-- Entries shown --
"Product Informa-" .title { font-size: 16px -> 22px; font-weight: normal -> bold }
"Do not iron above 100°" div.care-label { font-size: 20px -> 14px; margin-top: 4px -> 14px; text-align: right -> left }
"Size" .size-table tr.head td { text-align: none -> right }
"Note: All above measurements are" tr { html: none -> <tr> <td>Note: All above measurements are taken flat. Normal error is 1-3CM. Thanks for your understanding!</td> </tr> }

---

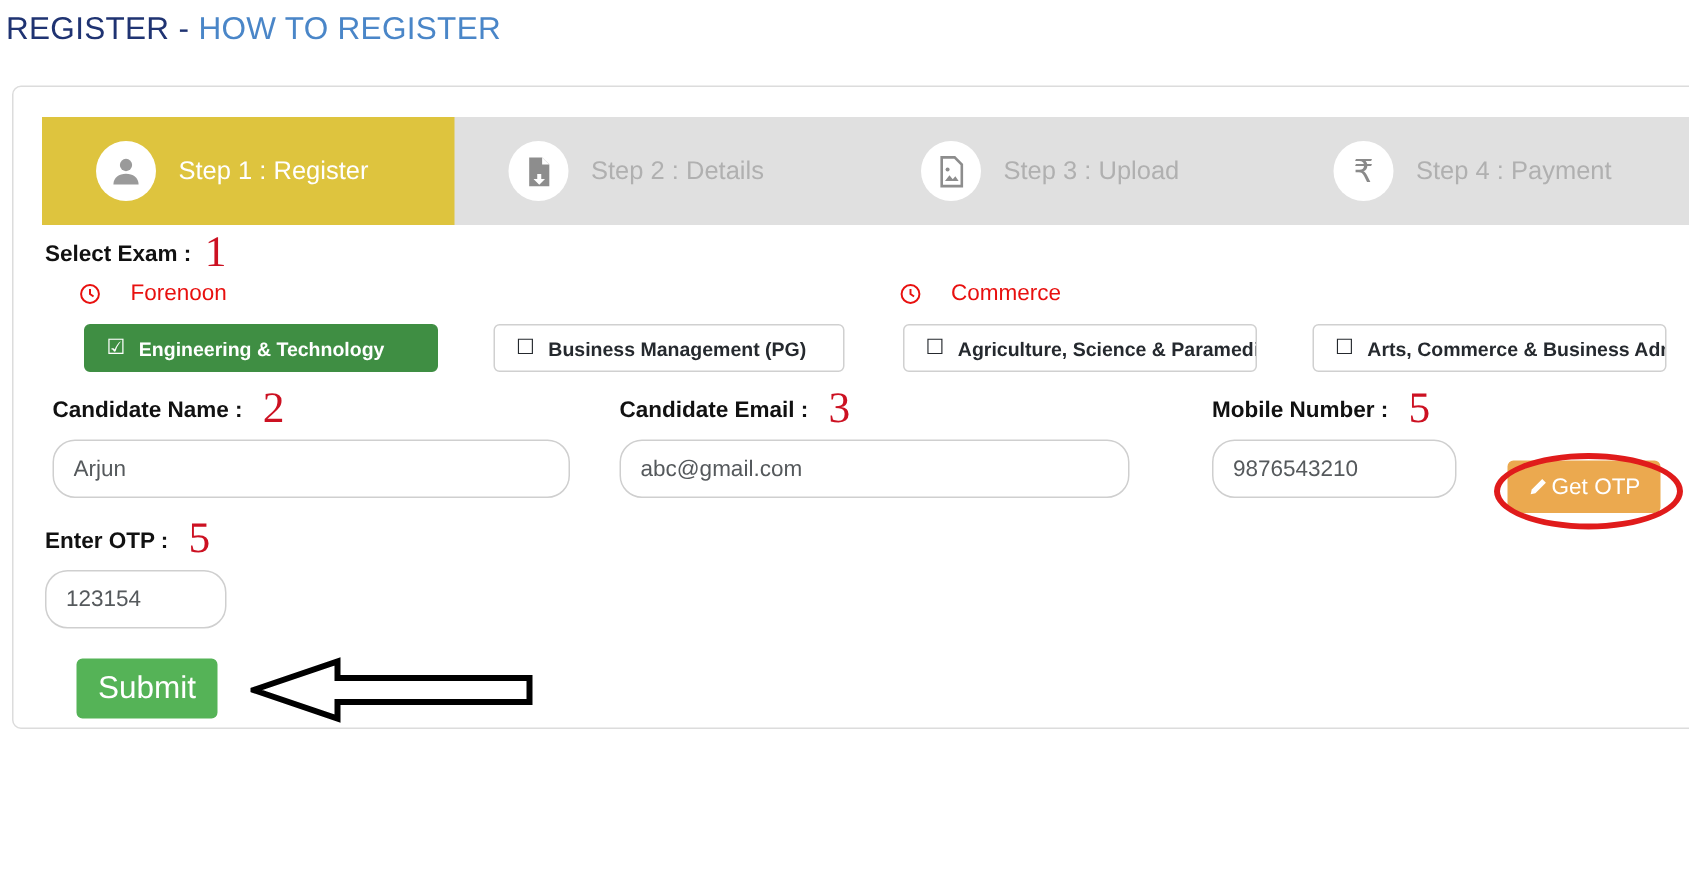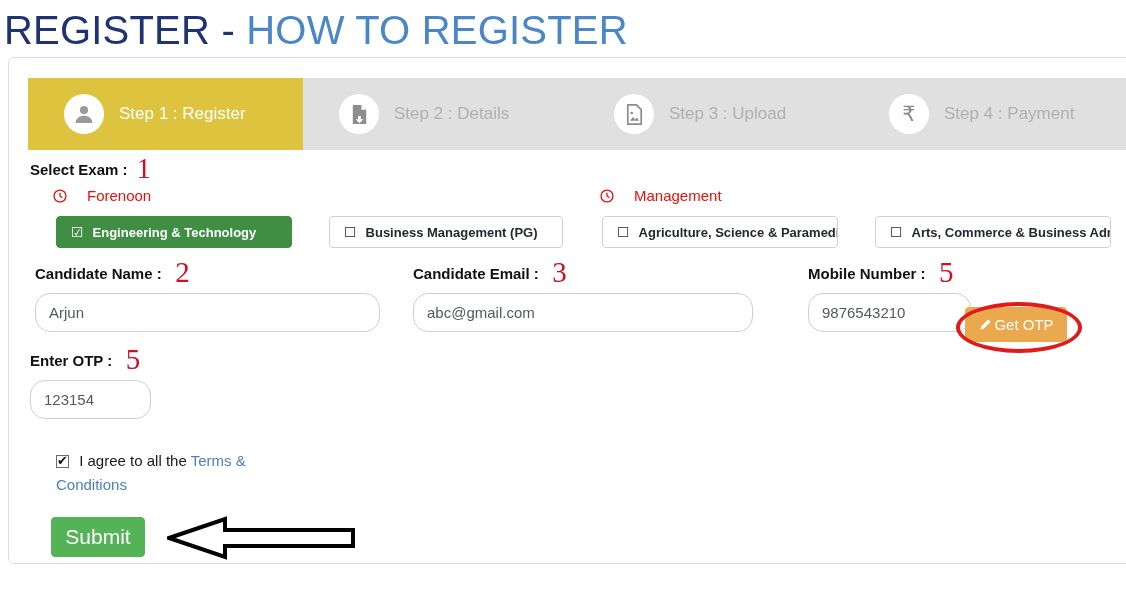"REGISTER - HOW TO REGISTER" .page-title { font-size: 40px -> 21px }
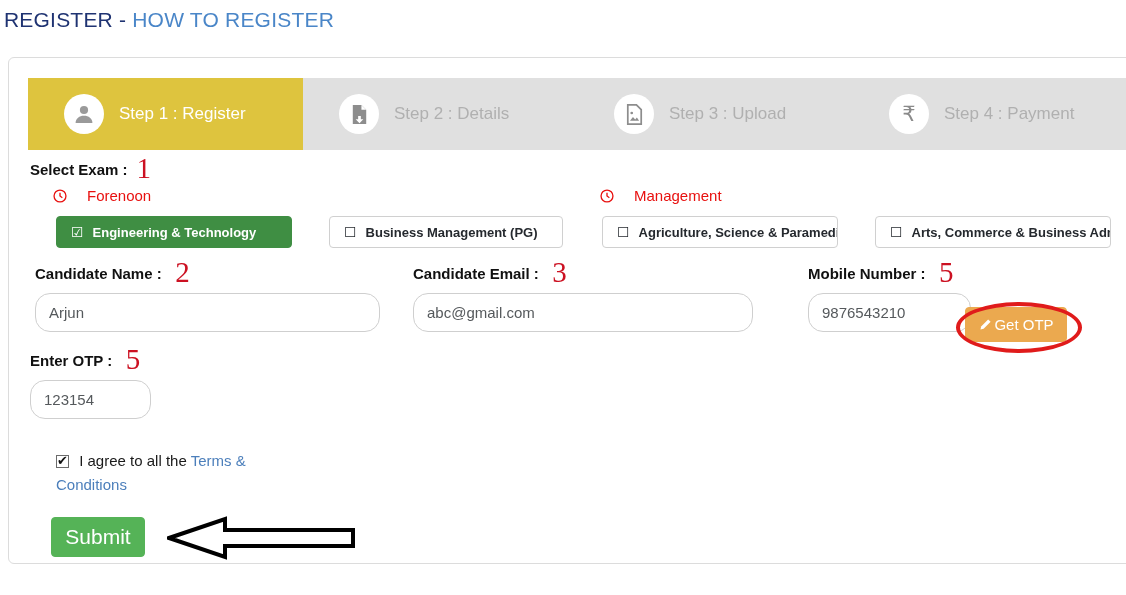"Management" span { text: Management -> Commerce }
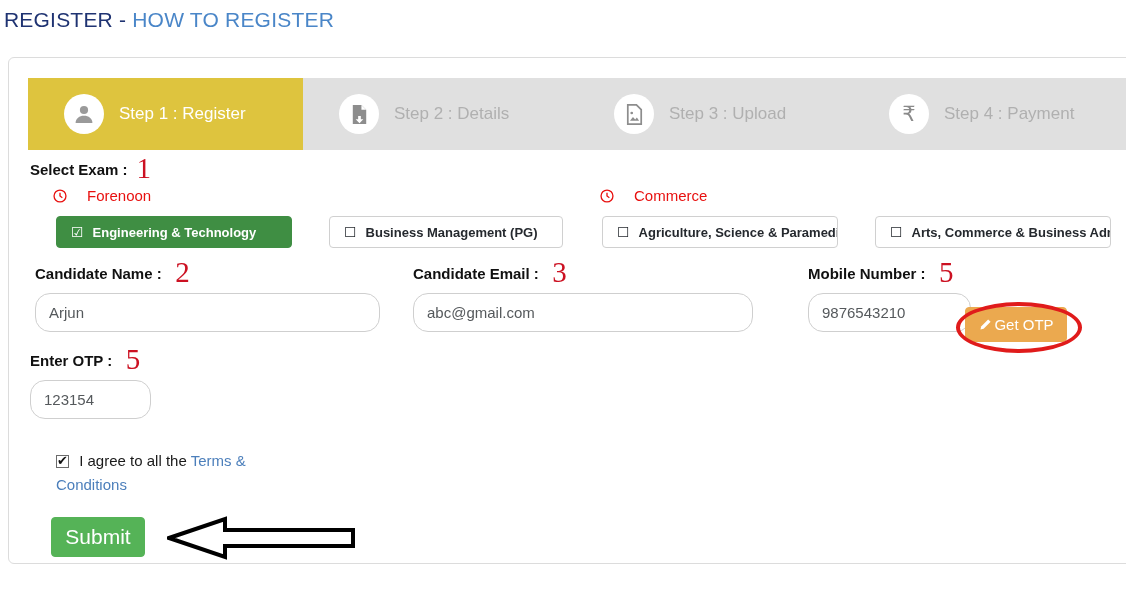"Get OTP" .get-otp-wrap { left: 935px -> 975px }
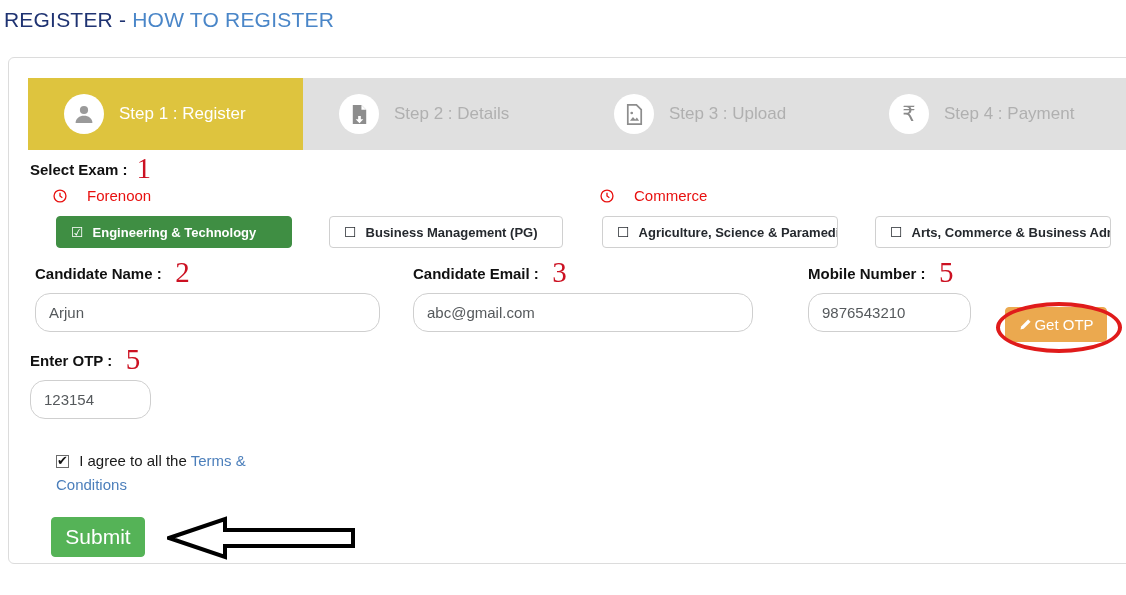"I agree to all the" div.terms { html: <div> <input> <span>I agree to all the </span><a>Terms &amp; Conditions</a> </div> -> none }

* * *

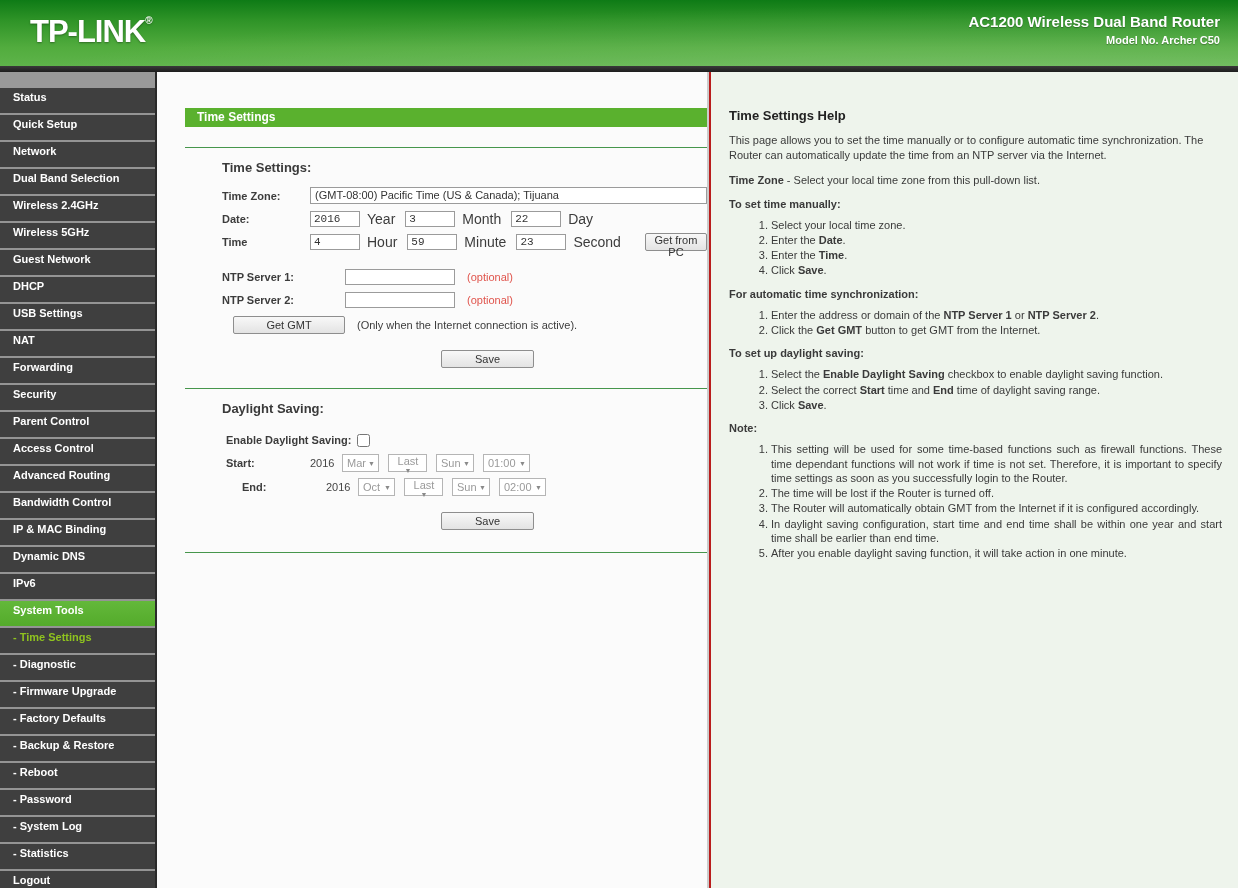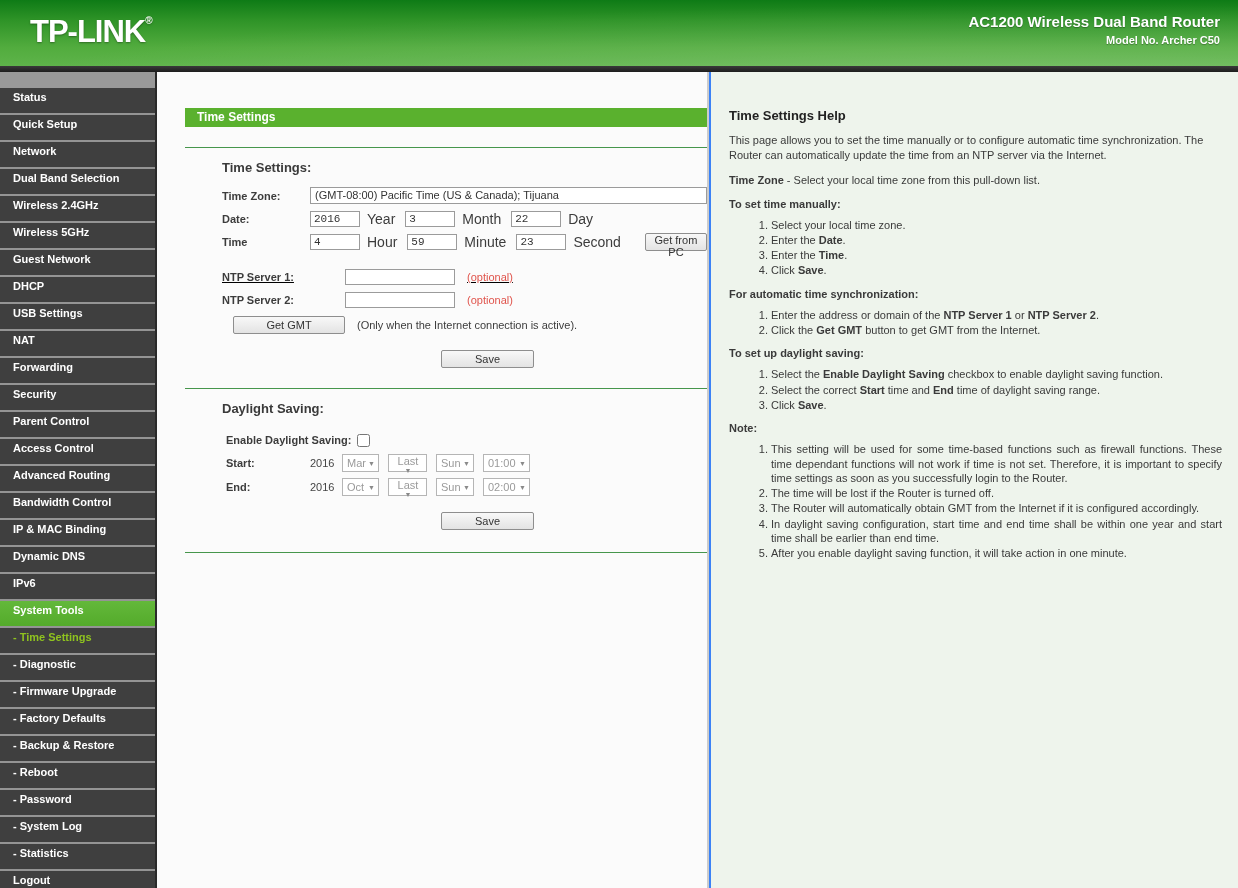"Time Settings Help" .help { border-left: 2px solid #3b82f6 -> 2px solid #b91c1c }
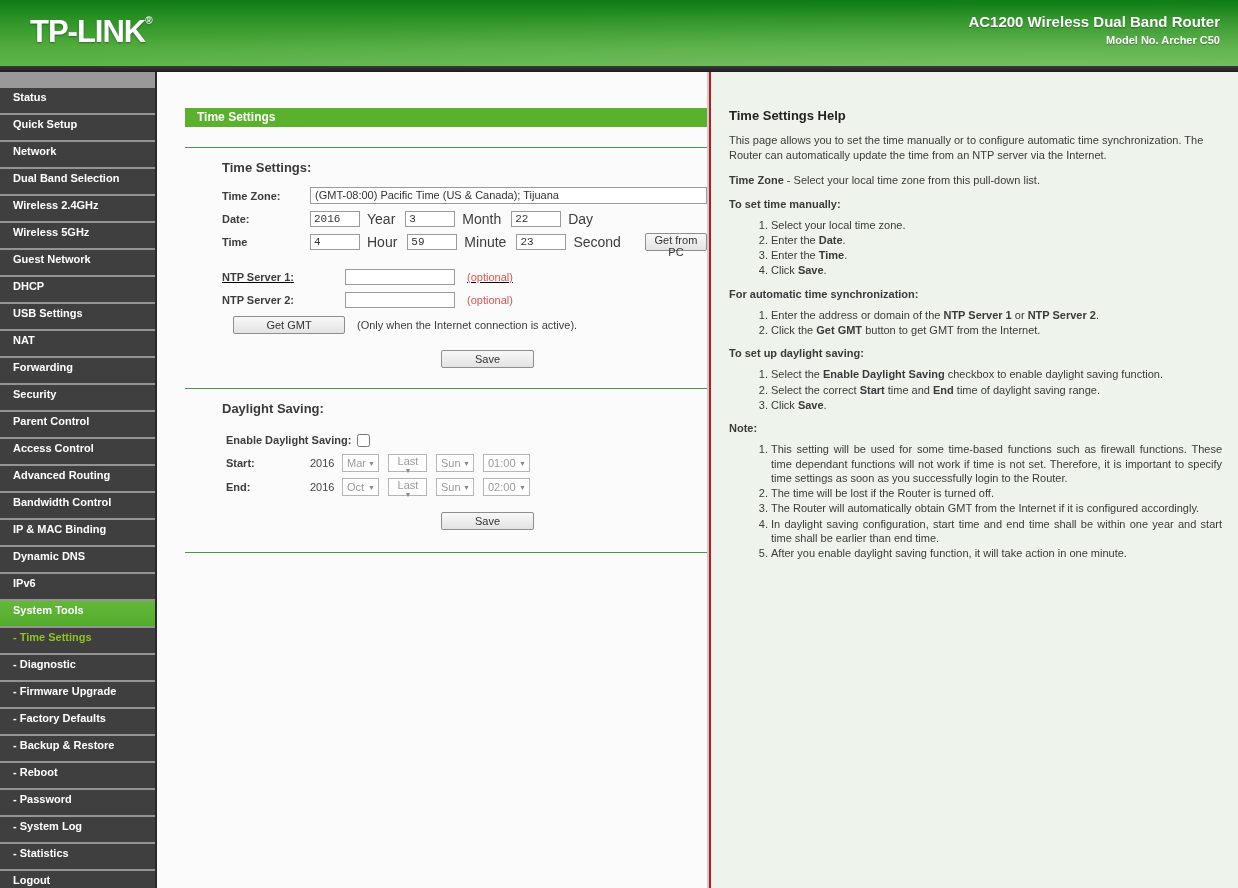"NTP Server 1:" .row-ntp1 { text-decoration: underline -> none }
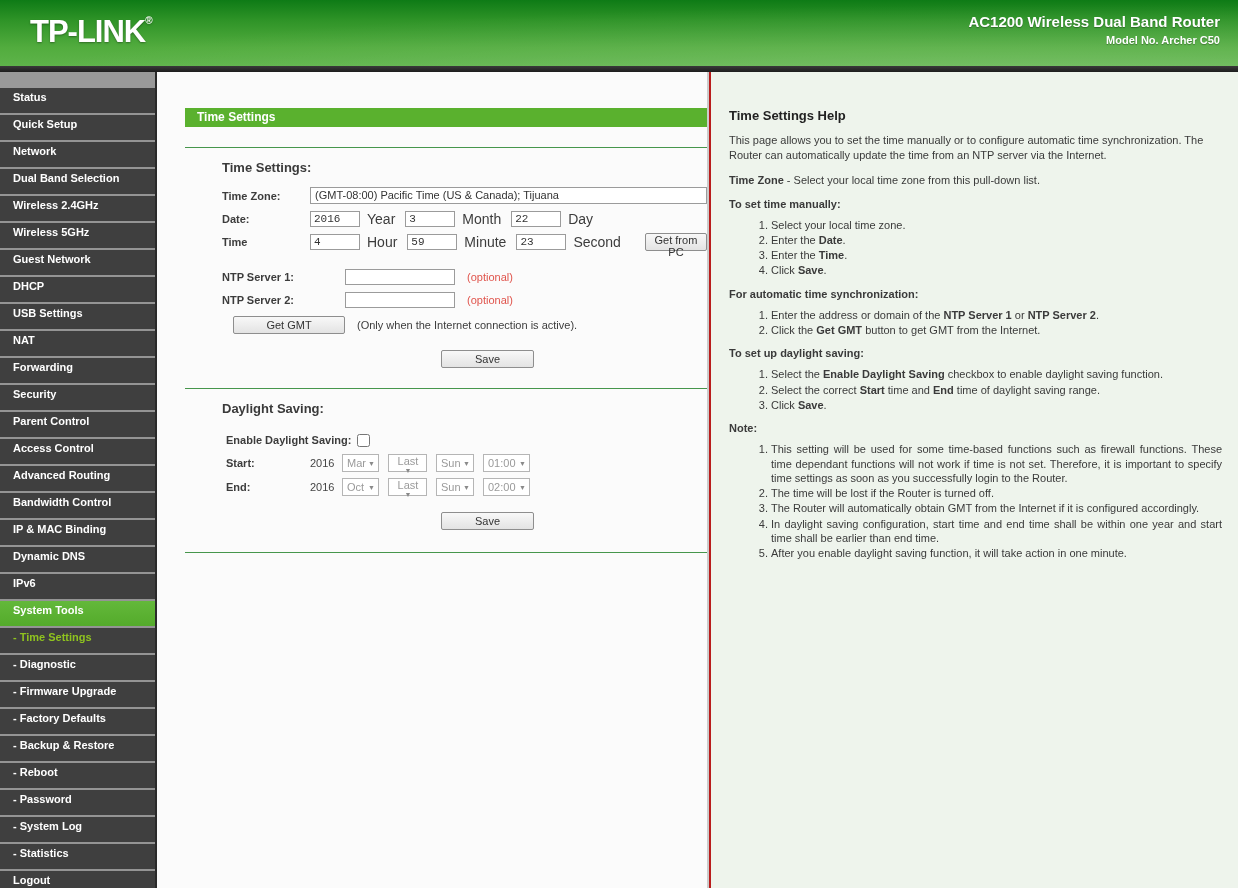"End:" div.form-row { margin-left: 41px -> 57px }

-- What is being asked --
Given the records above, return the lines starting at the one that holds "left: 935px ->" and ending at the one that holds "html: <div> <input>", exactly, and nothing besides; leave every picture out.

-- Exercise result --
"Get OTP" .get-otp-wrap { left: 935px -> 975px }
"I agree to all the" div.terms { html: <div> <input> <span>I agree to all the </span><a>Terms &amp; Conditions</a> </div> -> none }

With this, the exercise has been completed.